The latest draft deal outlines an overall long-term goal of keeping global warming well below 2 °C — and pursuing efforts to limit it to 1.5 °C. An earlier option — to cut GHG emissions by either 40–70pc or 70–95pc below 2010 levels by 2050 — has been completely omitted.

A new, 27-page draft released last night contains only around 50 sections still in brackets, so agreement on these is still pending. That said, today parties continued to deliberate over parts that were not in brackets, with the most difficult issues such as climate finance, transparency and loss and damage still unresolved.

A final deal is now not expected before tomorrow and the two-week UN summit, which was scheduled to end today, is set to overrun by at least a day.

Differentiation

The latest draft moves towards a more nuanced differentiation between rich and poor nations and departs from a rigid annex-1 one and non-annex 1 division established under the UN Framework Convention on Climate Change (UNFCC) in 1992.

The new draft stipulates that countries that have previously pledged absolute economy-wide emission cuts or limits should continue to do so, and "all parties should aim to do so over time."

Global stock-take

The core agreement stipulates that parties' intended nationally determined contributions (INDCs) should represent a progression over time and a country may only adjust its INDC to increase ambition rather than weaken it.

Under the current proposal, parties will be invited to confirm or update their INDCs by either 2020 or 2021 and every five years thereafter, regardless of whether their pledge covers the period up to 2025 or 2030. This means that the EU will have to review its 40pc GHG reduction goal for 2030 before the end of this decade, earlier than required under its own legislative framework.

That said, China and India are reportedly resisting the obligation to account for progress against their INDC and reviewing their national commitments every five years, which is stalling progress.

The latest text proposes a facilitative dialogue in 2019 to aid the finalisation of INDCs for 2020, followed by a first global stocktake in 2023 to assess collective progress towards the long-term goal.

This falls short from meeting civil society demands for a formal pre-2020 review — and strengthening — of pledges before the Paris deal enters into force.

The current draft provides for a transparency framework to be established to track countries' progress towards achieving their INDCs.
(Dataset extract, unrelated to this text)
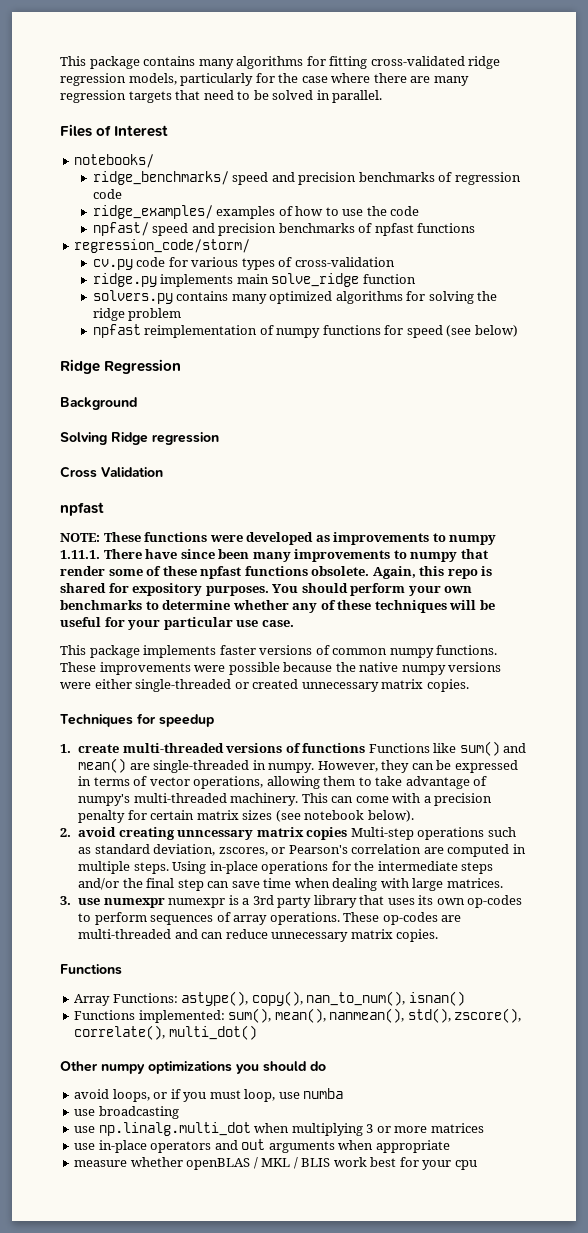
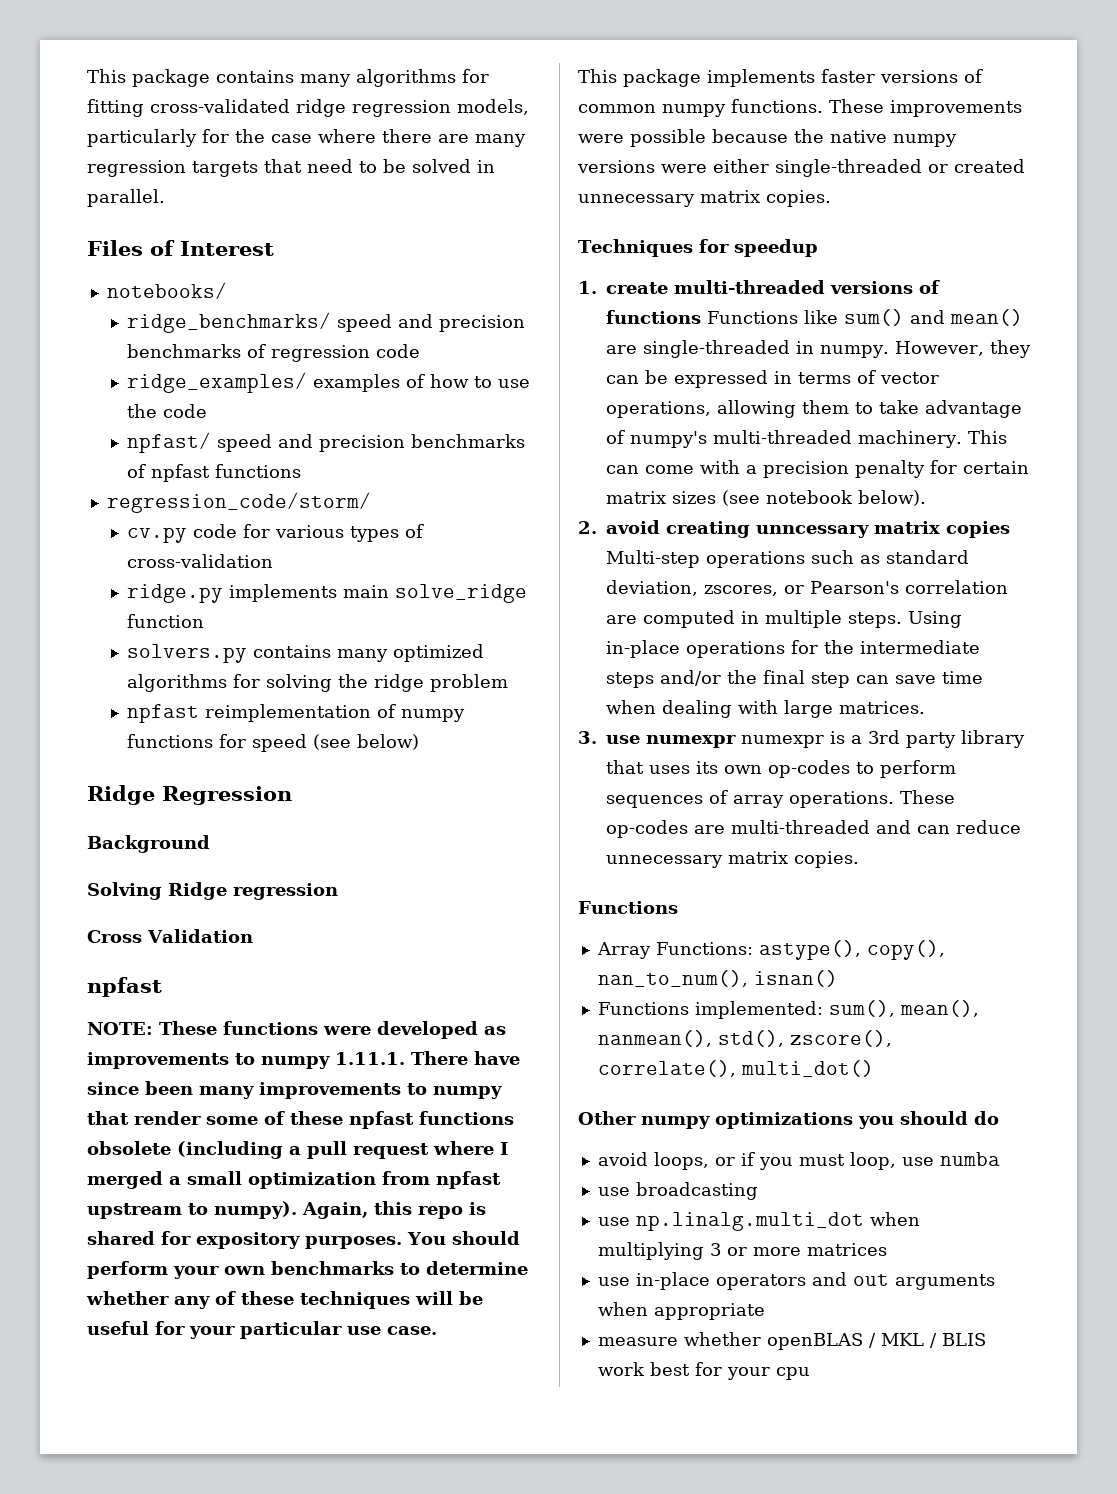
- NOTE: These functions were developed as improvements to numpy 1.11.1. There have since been many improvements to numpy that render some of these npfast functions obsolete.
+ NOTE: These functions were developed as improvements to numpy 1.11.1. There have since been many improvements to numpy that render some of these npfast functions obsolete (including a pull request where I merged a small optimization from npfast upstream to numpy).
But similar to mitigation, developing countries are given more flexibility in meeting these transparency requirements and it is made explicit that their ability to comply will depend on support from rich nations.

Each party will report on its mitigation actions and the climate finance it has provided to help assess global GHG emissions, aggregate financial support and the support needed by developing countries, as well as ensuring double counting of financial resources is avoided.

Finance

Finance remains a key unresolved issue, even if only nine sets of square brackets remain in Article 6 in the core text that deals with the topic, down from thirty-six in the previous draft.
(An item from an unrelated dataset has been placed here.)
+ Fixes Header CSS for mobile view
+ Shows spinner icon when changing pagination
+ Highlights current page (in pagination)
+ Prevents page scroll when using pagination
The latest draft clearly places the obligation for climate finance provision on developed countries, while financial support from other parties, including through "south-south" cooperation initiatives, will be purely on a voluntary basis. This resolves a key sticking point: if richer, developing economies like China should assume a larger part of the burden.

Also in the core text, language from the most robust of three sets of options from the previous draft has been adopted saying the finance must represent a "progression" beyond the "previous floor" of \\$100bn/yr that will be assessed against "short term" quantified goals. There is also clear language around the need for transparency and common rules in reporting the levels of such finance.

If adopted, these provisions will represent a victory for developing countries, which have long complained that the \\$100bn/yr promised at the Copenhagen summit in 2009 has been slow to materialise.

That said, the US and EU were reportedly pushing for a provision placing an obligation on rich nations to scale up climate finance provision from \\$100bn/yr in 2020, to be moved from the core agreement to the decision text to give less legal force.

In the section outlining some parameters for an international mechanism to deal with climate-related losses and damages, the US inserted a clause that will invalidate any claims to liability or compensation. This is considered contentious and drew strong opposition from developing countries, especially the most vulnerable states such as low-lying islands.